Year 12 VCE Physics at Luna Park

Name…………………………..

Year 12 VCE Physics at Luna Park

This booklet contains questions about 6 of the rides you are going on at Luna park. You must answer all of the general questions on page 2. You must also select 4 of these rides and answer all questions. This is valuable revision of many of the key concepts which you have already learnt about. You can also use this for revision of motion later on in the year.

This front page is for you to record measurements/observations which you will need to answer questions later:

Carousel: Time the period of the carousel:………………………………..

Twin Dragon: Time for one complete period (oscillation) of the twin dragon: ………………………………..

Number of passengers…………………

Silly Serpent: Time for one complete circuit……………………………

Number of curves: ………………..

Estimate of radius of each curve………………..

Estimate of mass of carriage…………………….

Estimate of height of track at highest………………..and lowest points:

Maximum number of passengers:……………………

You need to draw the shape of the track and put on labels to remind you where it is higher and lower.

Pharoah’s curse: Time for one full rotation:………………………….

Number of passengers…………………………..

Dodgem Cars: Time taken to travel approximately 5 metres………………………..

Estimate how much is the bumper bar compressed by when it hits a rail at maximum speed …………….

What is the floor like………………

What is the operator wearing on his feet?......

For each of the following situations, state a ride and when during that ride, that it occurs.

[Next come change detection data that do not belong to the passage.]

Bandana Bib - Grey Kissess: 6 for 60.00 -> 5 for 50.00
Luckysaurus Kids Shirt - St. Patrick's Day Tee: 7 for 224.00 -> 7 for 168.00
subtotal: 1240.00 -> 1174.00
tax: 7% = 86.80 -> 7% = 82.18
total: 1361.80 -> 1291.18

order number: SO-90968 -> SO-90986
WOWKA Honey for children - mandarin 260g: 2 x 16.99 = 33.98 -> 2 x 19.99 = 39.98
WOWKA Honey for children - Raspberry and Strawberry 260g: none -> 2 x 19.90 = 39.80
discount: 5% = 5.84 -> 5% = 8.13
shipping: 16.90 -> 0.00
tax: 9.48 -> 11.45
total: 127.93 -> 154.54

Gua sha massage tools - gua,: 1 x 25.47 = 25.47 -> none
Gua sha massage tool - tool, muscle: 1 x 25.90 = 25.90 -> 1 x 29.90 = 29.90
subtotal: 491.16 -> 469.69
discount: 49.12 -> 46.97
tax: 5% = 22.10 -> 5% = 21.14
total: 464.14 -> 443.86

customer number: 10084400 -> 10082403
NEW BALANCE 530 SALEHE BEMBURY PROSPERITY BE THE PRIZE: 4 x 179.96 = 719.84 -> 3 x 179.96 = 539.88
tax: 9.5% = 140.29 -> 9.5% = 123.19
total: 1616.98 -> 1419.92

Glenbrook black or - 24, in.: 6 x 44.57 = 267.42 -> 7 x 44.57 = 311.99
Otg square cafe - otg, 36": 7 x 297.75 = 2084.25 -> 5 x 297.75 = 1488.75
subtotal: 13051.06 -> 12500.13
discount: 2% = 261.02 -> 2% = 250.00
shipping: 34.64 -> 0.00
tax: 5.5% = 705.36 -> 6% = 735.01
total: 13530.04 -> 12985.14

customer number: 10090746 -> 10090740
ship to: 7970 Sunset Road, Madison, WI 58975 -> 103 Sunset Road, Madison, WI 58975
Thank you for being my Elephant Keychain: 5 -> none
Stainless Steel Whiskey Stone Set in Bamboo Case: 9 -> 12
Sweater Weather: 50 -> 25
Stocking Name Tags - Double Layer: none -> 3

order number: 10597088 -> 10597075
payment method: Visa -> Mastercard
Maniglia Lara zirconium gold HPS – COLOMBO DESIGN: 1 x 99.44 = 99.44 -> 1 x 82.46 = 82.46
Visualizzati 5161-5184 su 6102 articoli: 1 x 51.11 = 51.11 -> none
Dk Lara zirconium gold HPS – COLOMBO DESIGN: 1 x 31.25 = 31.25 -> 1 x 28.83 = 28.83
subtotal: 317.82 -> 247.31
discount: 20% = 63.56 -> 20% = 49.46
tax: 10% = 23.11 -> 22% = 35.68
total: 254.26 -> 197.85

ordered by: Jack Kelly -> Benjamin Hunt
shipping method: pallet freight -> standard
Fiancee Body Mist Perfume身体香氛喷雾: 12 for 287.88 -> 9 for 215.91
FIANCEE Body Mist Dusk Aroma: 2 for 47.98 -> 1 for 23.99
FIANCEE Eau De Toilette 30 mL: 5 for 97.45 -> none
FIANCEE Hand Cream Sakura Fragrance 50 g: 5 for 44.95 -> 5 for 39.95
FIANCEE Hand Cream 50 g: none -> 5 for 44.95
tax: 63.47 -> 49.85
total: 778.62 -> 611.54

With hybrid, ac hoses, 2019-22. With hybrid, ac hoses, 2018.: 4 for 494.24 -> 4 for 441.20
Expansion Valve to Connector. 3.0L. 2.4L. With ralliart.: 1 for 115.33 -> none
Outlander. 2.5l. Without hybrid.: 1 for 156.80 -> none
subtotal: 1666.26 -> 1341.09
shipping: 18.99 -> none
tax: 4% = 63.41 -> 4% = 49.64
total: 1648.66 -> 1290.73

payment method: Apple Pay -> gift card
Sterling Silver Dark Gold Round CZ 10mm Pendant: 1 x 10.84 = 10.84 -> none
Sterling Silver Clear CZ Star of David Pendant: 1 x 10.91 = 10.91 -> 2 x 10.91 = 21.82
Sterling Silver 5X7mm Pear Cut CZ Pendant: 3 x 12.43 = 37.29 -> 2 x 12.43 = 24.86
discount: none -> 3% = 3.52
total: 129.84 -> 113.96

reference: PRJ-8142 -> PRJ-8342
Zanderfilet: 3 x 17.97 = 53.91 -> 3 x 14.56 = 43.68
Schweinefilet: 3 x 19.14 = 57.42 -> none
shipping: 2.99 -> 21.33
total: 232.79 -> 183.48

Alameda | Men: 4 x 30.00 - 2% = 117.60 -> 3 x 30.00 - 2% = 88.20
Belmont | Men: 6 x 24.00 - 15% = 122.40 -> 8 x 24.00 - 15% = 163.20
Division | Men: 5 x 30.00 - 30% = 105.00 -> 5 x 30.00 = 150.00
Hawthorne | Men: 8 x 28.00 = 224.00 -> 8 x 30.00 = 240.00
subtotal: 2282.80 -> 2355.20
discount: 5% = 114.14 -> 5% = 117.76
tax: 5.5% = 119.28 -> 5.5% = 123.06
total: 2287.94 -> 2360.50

1. The vertical acceleration is zero, but you are moving ______
2. The vertical acceleration is greater than 9.8 m/s2 ______
3. The vertical acceleration is less than 9.8 m/s2 ______
4. Potential Energy is converted into Kinetic Energy ______
5. Kinetic Energy is converted into Potential Energy ______
6. Other forms of energy are being converted into Thermal Energy ______
7. The acceleration in the direction of motion is forward ______
8. The acceleration in the direction of motion is backward ______
9. The sideways acceleration is significant ______
10. Centripetal acceleration is directed horizontally ______
11. Centripetal acceleration is directed vertically upwards ______
12. centripetal acceleration is directed vertically downwards ______
13. A place where the effects of friction are immediately apparent ______
14. The ride that gives the greatest net force on you ______

Introduction:

When the thrill of the Scenic Railway has worn off and the fairy floss isn’t sitting well after the G-Force, then it’s time to head for the beauty of the Carousel! As you make your way around the ride perched on top of a horse built back in 1913, relax and consider the Physics involved in this historic ride.

The first, and most obvious movement associated with the Carousel is the circular motion.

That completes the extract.